MEDI 3003 Integrated Clinical Rotations 1

Credit Points 40

Legacy Code 400810

Coordinator Scott Mackenzie Opens in new window

Description This is a 80 credit point year-long subject taken over two terms (40 credit points in each term). Integrated Clinical Rotations 1 is the first major clinical year of the MBBS program. It consists of 10 weeks each in Surgery, Medicine and Medicine in Context (MiC), and 5 weeks in Critical Care. Surgery, Medicine and Critical Care attachments will be at Campbelltown, Blacktown, Mt Druitt, Bankstown, Fairfield and Liverpool hospitals. In Surgery and Medicine students spend 5 weeks in each of two sub-specialities. In Critical Care students spend time in Emergency and Anaesthetics Departments. The 10-week MiC attachment is conducted in two 5-week blocks and involves community-based aspects of the health care system including community organisations and general practice. Students also have 3 Conference Weeks; tutorials in clinical communication skills; and undertake an assignment in Evidence-Based Medicine and 3 online Scientific Streams learning modules. The subject outline is available from the link on the left-hand menu.

School Medicine

Student Contribution Band HECS Band 3 40cp

Check your HECS Band contribution amount via the Fees page.
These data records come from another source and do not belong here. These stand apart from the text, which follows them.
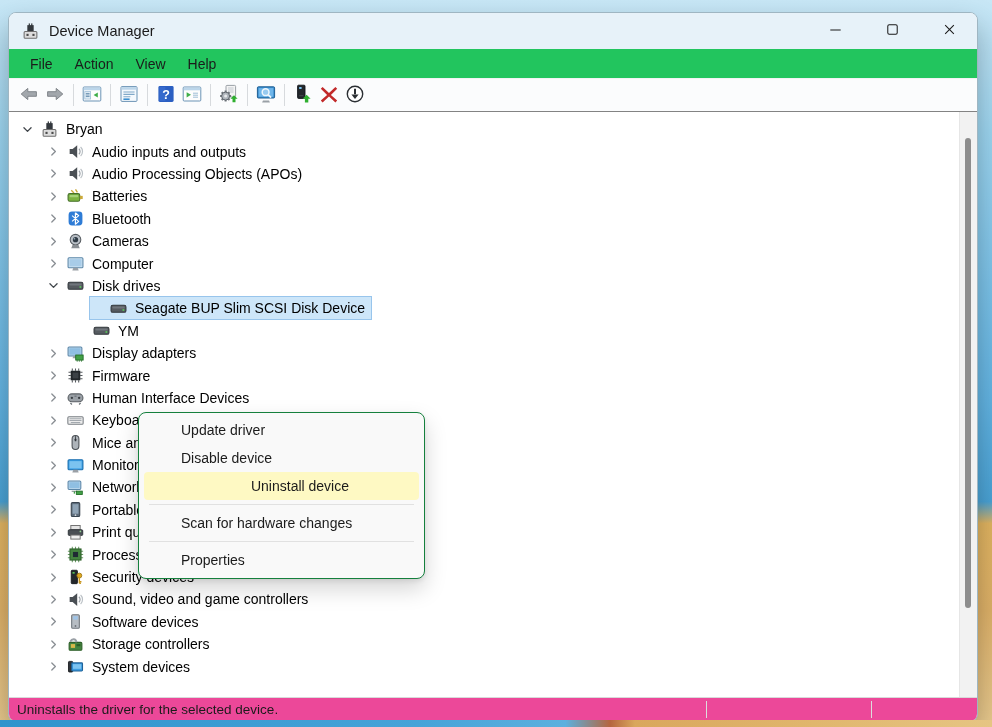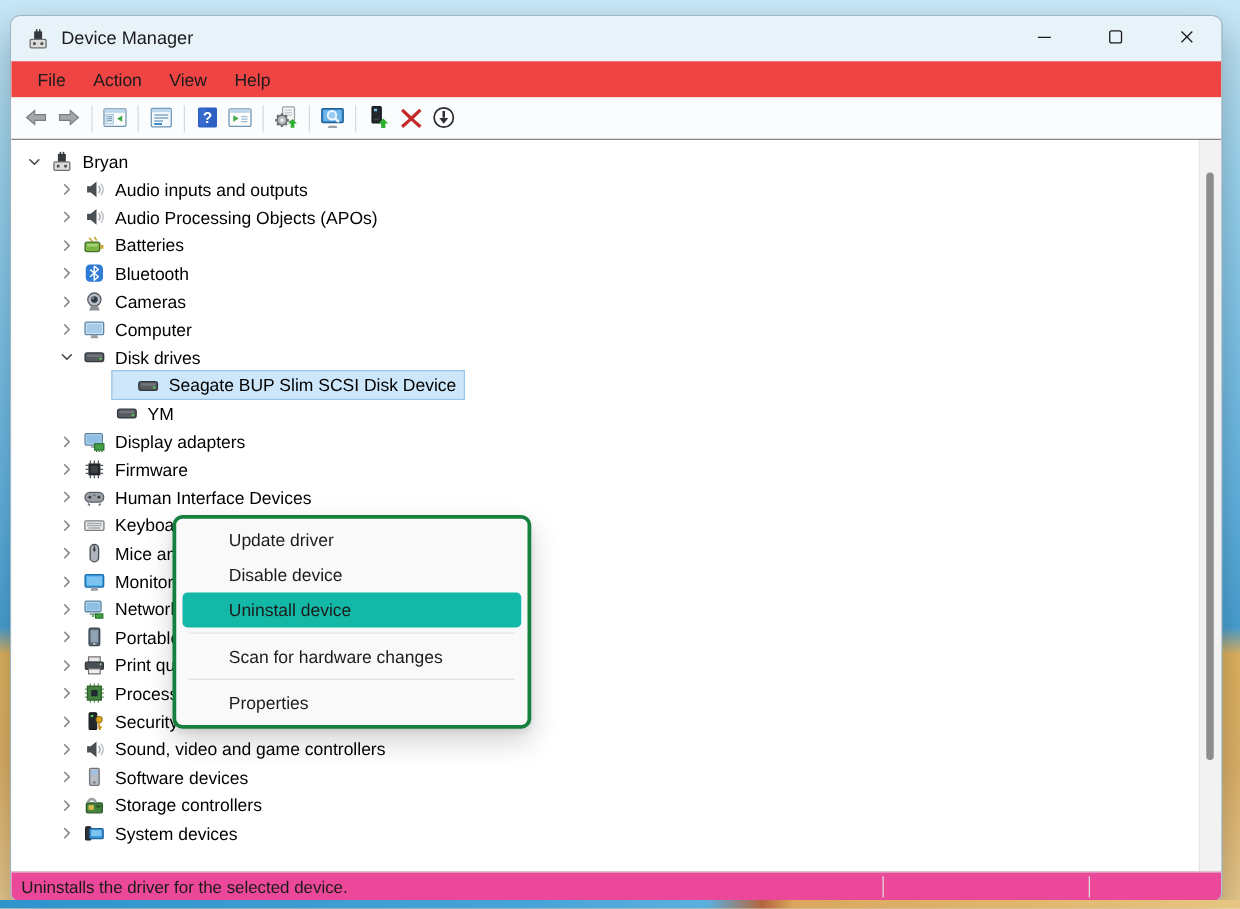"File" .menubar { background: #ef4444 -> #22c55e }
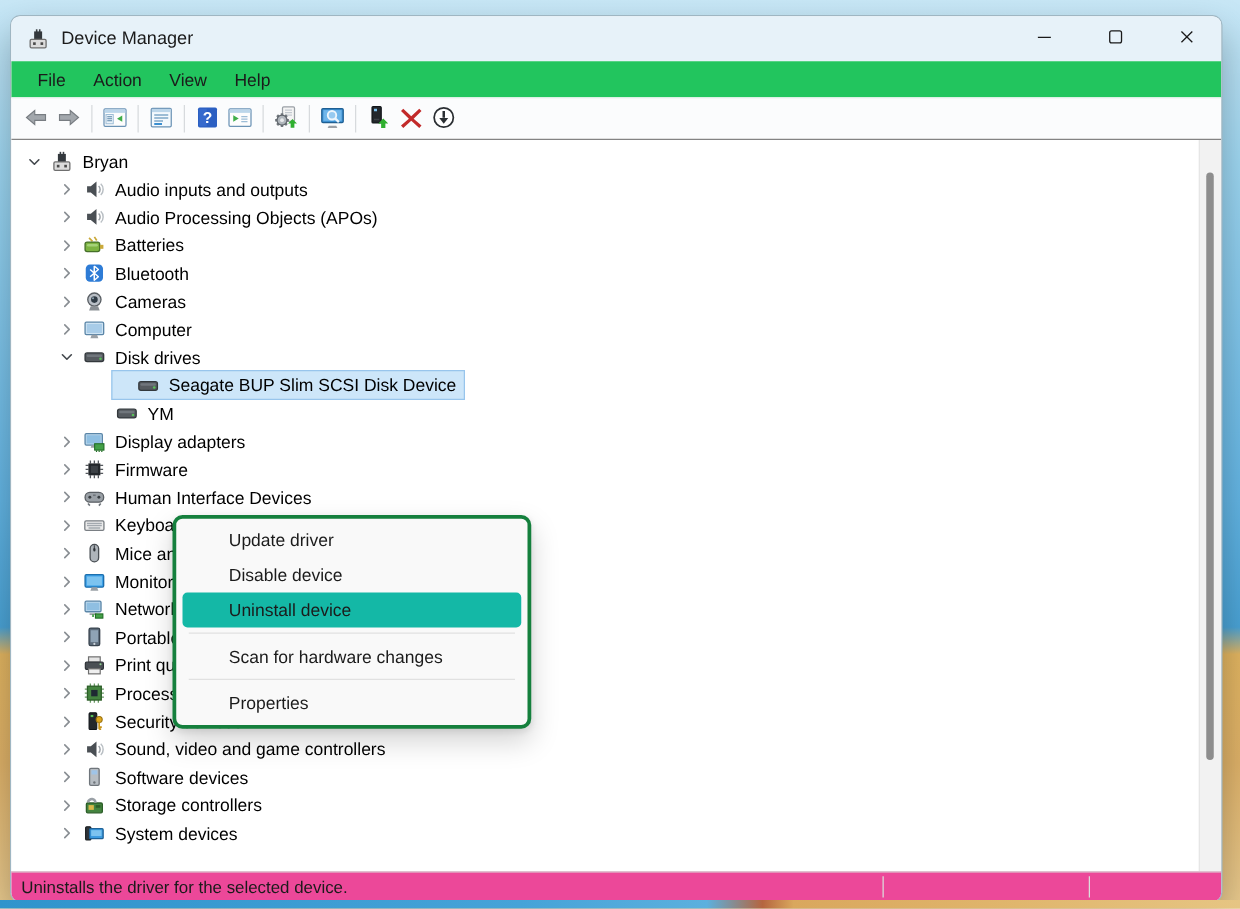"Update driver" .ctx-menu { border: 3px solid #15803d -> 1px solid #15803d }
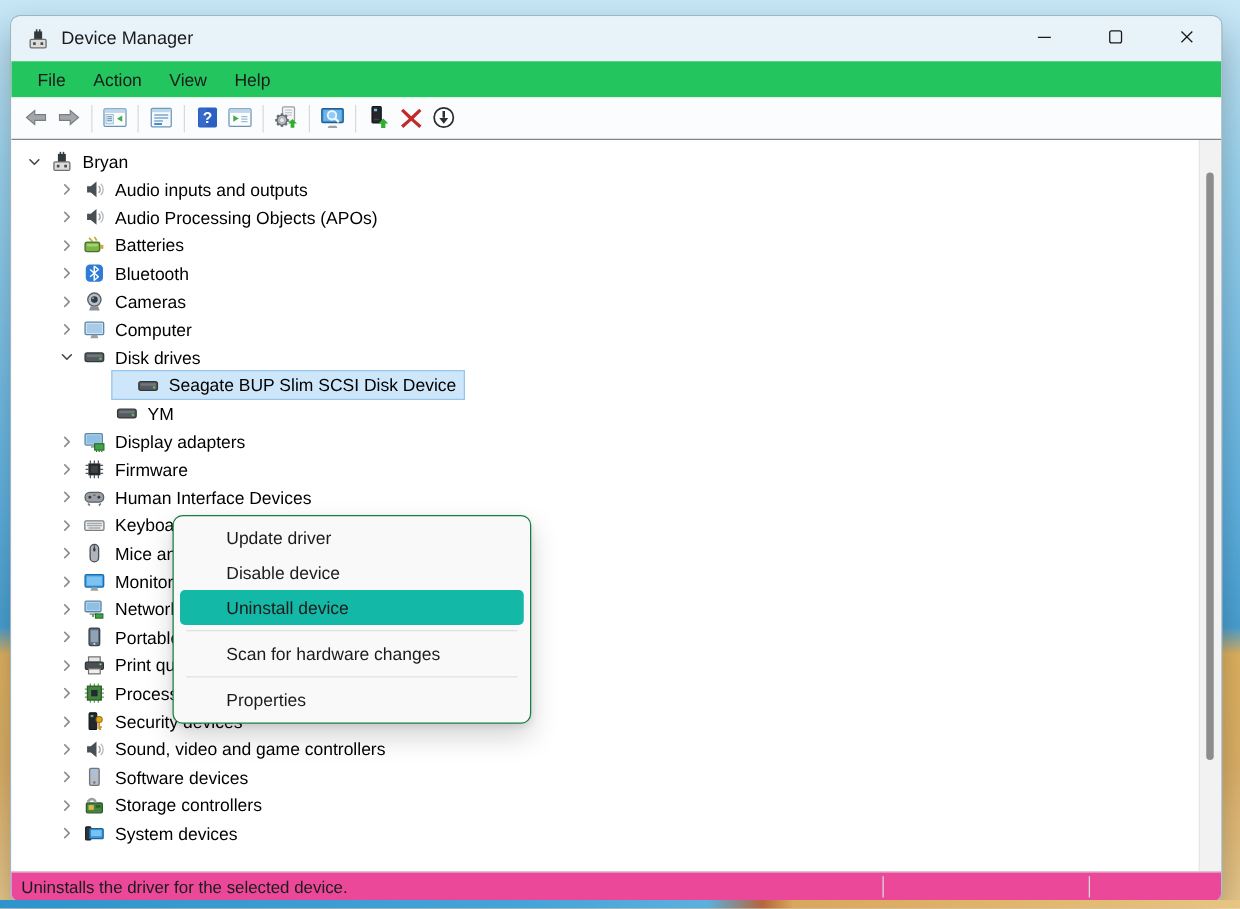"Uninstall device" .ctx-item.highlighted { background: #14b8a6 -> #fef9c3; justify-content: none -> center }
Level Undergraduate Level 3 subject

Pre-requisite(s) MEDI 2002

Restrictions

Students must be enrolled in 4641 Bachelor of Medicine/Bachelor of Surgery.

Learning Outcomes

On successful completion of this subject, students should be able to:

As years 3-5 of the MBBS program are an integrated whole and students will undertake various aspects of the clinical and community programs asynchronously in any of the three years it is not possible to divide the learning outcomes on a year by year basis, so the overall course learning outcomes are presented below.  However, each of the attachments will have their own learning outcomes which will be made explicit to students in Learning Guides.

CURRICULUM THEMES

COURSE LEARNING OUTCOMES

1. Patient Care

Provides patient centred care as a member of an interdisciplinary team under appropriate supervision.

1.1 Communication

1.1.1 Communicates empathically and effectively with patients, families and health care team members to interact, negotiate, learn and foster understanding.

1.1.2 Establishes trusting relationships and communicates sensitively, empathically and effectively, without prejudice, with individuals and families from diverse backgrounds.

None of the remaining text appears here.